As of March 2021, she was ranked among top 60 athletes in the world according to World Athletics in the Road to Olympics rankings. She received the Universality Place from the World Athletics to compete at the 2020 Summer Olympics. She would represent Sri Lanka at the 2020 Summer Olympics in the women's 800m event and it marked her debut appearance at the Olympics. It was revealed that Nimali qualified to Tokyo Olympics only after Nilani Ratnayake had failed to qualify for the 2020 Olympics in the women's 3000m steeplechase. She was also the only Sri Lankan female track and field athlete to compete at the Tokyo Olympics. Nimali was also the first Sri Lankan track and field athlete to compete in women's 800m event at the Olympics after 29 years as Sriyani Dhammika Menike was the last to have competed in the relevant discipline. She could not proceed to the next round in the women's 800m after securing an 8th-place finish in the heat event.

== Controversies ==
On 31 July 2021, a social media post was shared more than 7000 times which indicates the photo of Nimali Liyanarachchi having her name tagged with safety pins on her jersey during the women's 800m event. The post also included that 60 sports officials had accompanied the Sri Lankan contingent for the Olympics and as a result the resources for the athletes had been stretched. However, the social media post was deemed to be misleading as only 20 sports officials had accompanied Sri Lankan Olympians.
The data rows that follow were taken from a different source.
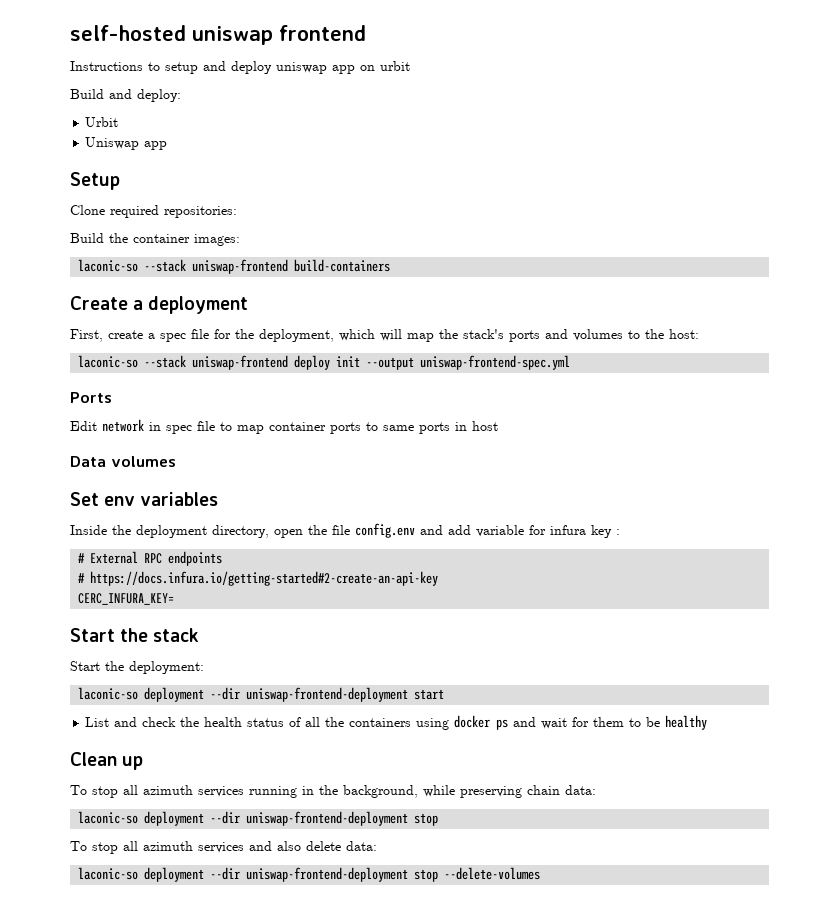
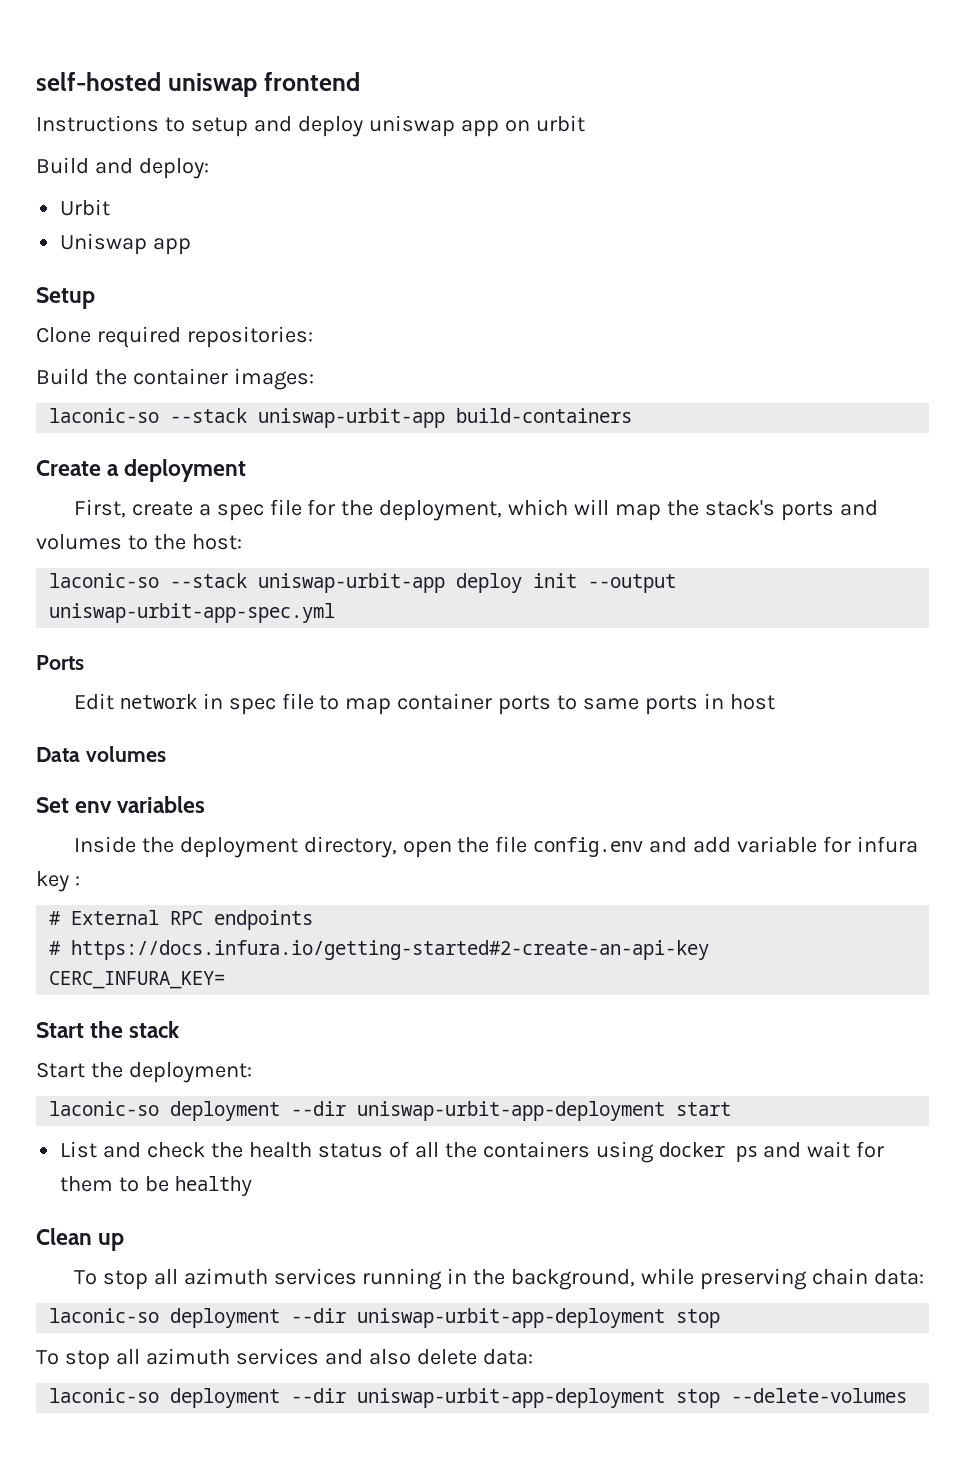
- laconic-so --stack uniswap-frontend build-containers
+ laconic-so --stack uniswap-urbit-app build-containers
- laconic-so --stack uniswap-frontend deploy init --output uniswap-frontend-spec.yml
+ laconic-so --stack uniswap-urbit-app deploy init --output uniswap-urbit-app-spec.yml
- laconic-so deployment --dir uniswap-frontend-deployment start
+ laconic-so deployment --dir uniswap-urbit-app-deployment start
  To stop all azimuth services running in the background, while preserving chain data:
- laconic-so deployment --dir uniswap-frontend-deployment stop
+ laconic-so deployment --dir uniswap-urbit-app-deployment stop
- laconic-so deployment --dir uniswap-frontend-deployment stop --delete-volumes
+ laconic-so deployment --dir uniswap-urbit-app-deployment stop --delete-volumes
Sports minister Namal Rajapaksa during a parliamentary session, insisted that Nimali had forgotten her running shoes prior to competing in the women's 800m heat event at the Tokyo Olympics. However, Nimali refuted the allegations stating that she had brought her spikes in her hand luggage for the Games and she revealed that false and misinformation was conveyed to Namal Rajapaksa.